The ongoing conversation around research data curation, preservation and publication has become increasingly exciting as various organisations have moved to encourage and in some cases support the sharing and reuse of data in context — an activity my own group at the University of Oxford e-Research Centre has worked hard to support through community building and the collaborative development of appropriate software. Funder and governmental data policies have encouraged the open access movement, data standards and advocacy communities to transform research communication; publishers have of course begun to take a more active role as a result. In a world that is undergoing great change there are only opportunities for those prepared to innovate and take on new challenges. As the Honorary Academic Editor of Scientific Data I appreciate the opportunity Nature Publishing Group has given me to contribute from within.
Much has already been said and written on the need for value-added open access platforms that maximises the discoverability, interpretability and (re)usability of research data in existing journals and services and integrates them, ensuring provenance and quality of the data and delivering mechanisms credit. I agree with all of that, of course. Among the challenges ahead of us, the overheads of data management for such new forms of research communication are the main hurdle. A successful data publication service, of any scale, will require biocuration support; validating data structures, or ensuring richness and accuracy of the descriptions is a different skill set from that of the traditional reviewer. To ensure viable data service, any solutions will also need to take a pragmatic view of how to comply to and benefit from the still-fluid community standards landscape. Scientific Data is no exception. Recognizing and understanding these challenges, however, is half of the solution.
So what do I bring to the table? For the last twelve years, my activities have centered on the capture, management, curation and sharing of data in the life science, environmental and biomedical domains; ensuring value is not lost and facilitating the interpretation and the corroboration of results, making for more efficient practice. Having worked for so long with researchers, bioinformaticians, developers in the public and private sectors, standards-developing communities, as well as funders and recently with other publishers to support good data management practice, the opportunity to be at the heart of Nature Publishing Group’s move into this area has been irresistible.

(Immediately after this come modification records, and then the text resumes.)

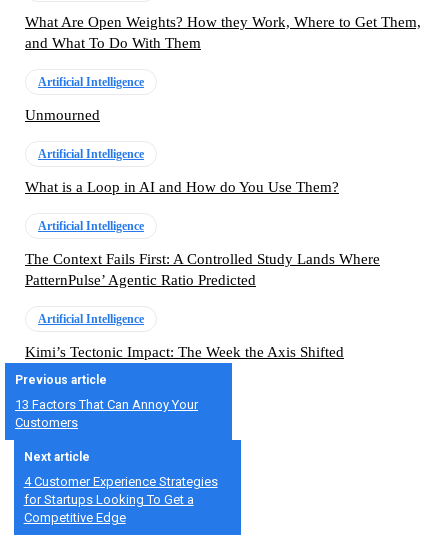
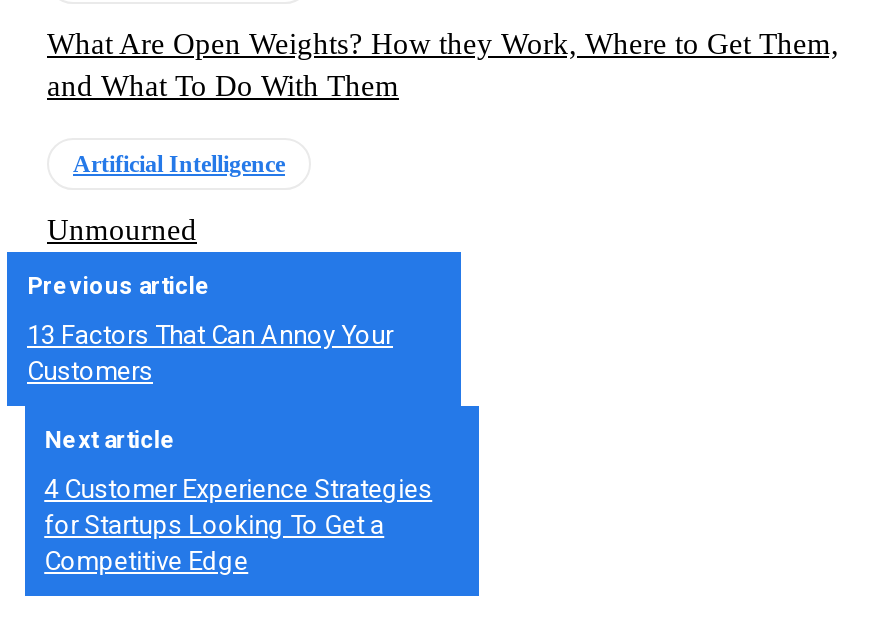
- Artificial Intelligence
- What is a Loop in AI and How do You Use Them?
- Artificial Intelligence
- The Context Fails First: A Controlled Study Lands Where
- PatternPulse’ Agentic Ratio Predicted
- Artificial Intelligence
- Kimi’s Tectonic Impact: The Week the Axis Shifted
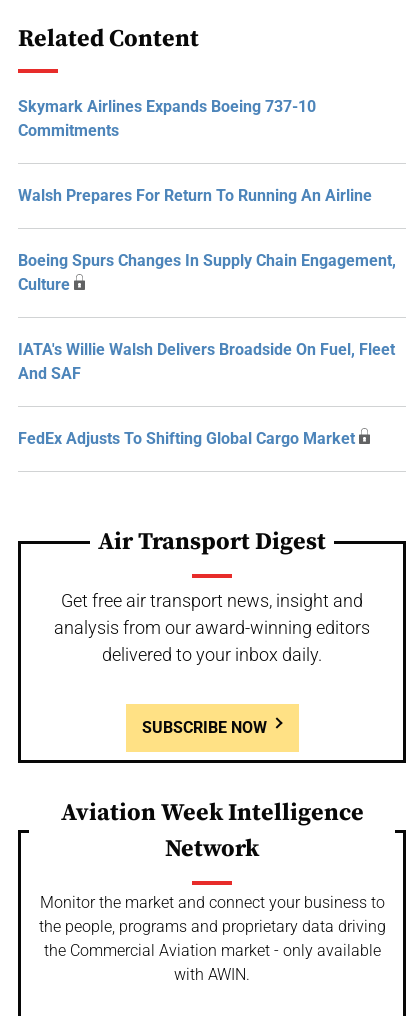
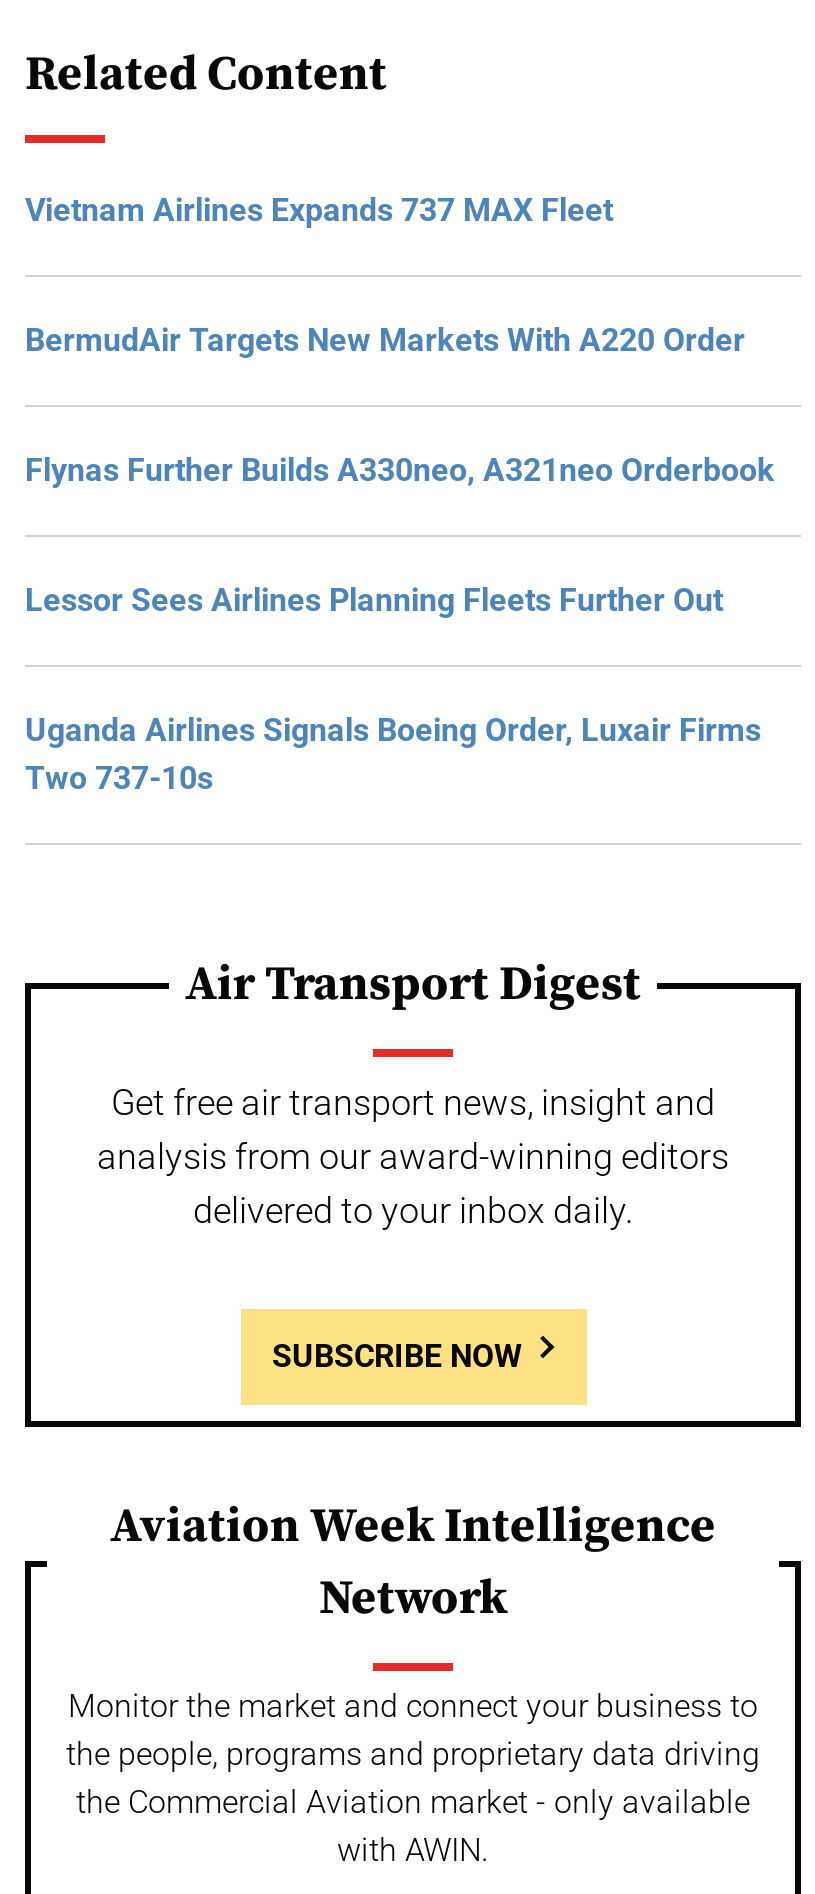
- Skymark Airlines Expands Boeing 737-10
- Commitments
+ Vietnam Airlines Expands 737 MAX Fleet

- Walsh Prepares For Return To Running An Airline
+ BermudAir Targets New Markets With A220 Order

- Boeing Spurs Changes In Supply Chain Engagement,
- Culture
+ Flynas Further Builds A330neo, A321neo Orderbook

- IATA's Willie Walsh Delivers Broadside On Fuel, Fleet
- And SAF
+ Lessor Sees Airlines Planning Fleets Further Out

- FedEx Adjusts To Shifting Global Cargo Market
+ Uganda Airlines Signals Boeing Order, Luxair Firms
+ Two 737-10s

As Honorary Academic Editor I focus on the strategic development of Scientific Data, the identification, fostering and management of key external community relationships and standards for data reuse. I will provide an outward facing side to accelerate the communication and better meet the needs of the researchers; work closely with our growing Advisory Panel of renown scientists from diverse stakeholder groups; and, continue to stay abreast of the fast-paced fields of data management, standardisation and scholarly communication.
I am confident that over the next years an integrated framework of openly-available digital information and actionable data will coalesce, marking a new era of research communication, driving new knowledge services and discoveries. Scientific Data will be a core part of this ecosystem, complementing other efforts, existing community repositories, emerging and new data platforms. Nature Publishing Group brings real credibility to these novel publication forms and has a history of leading in such matters, but the full potential of ‘data publication’ has yet to be explored. There is a lot to play for over the next few years: for you, for me and everyone.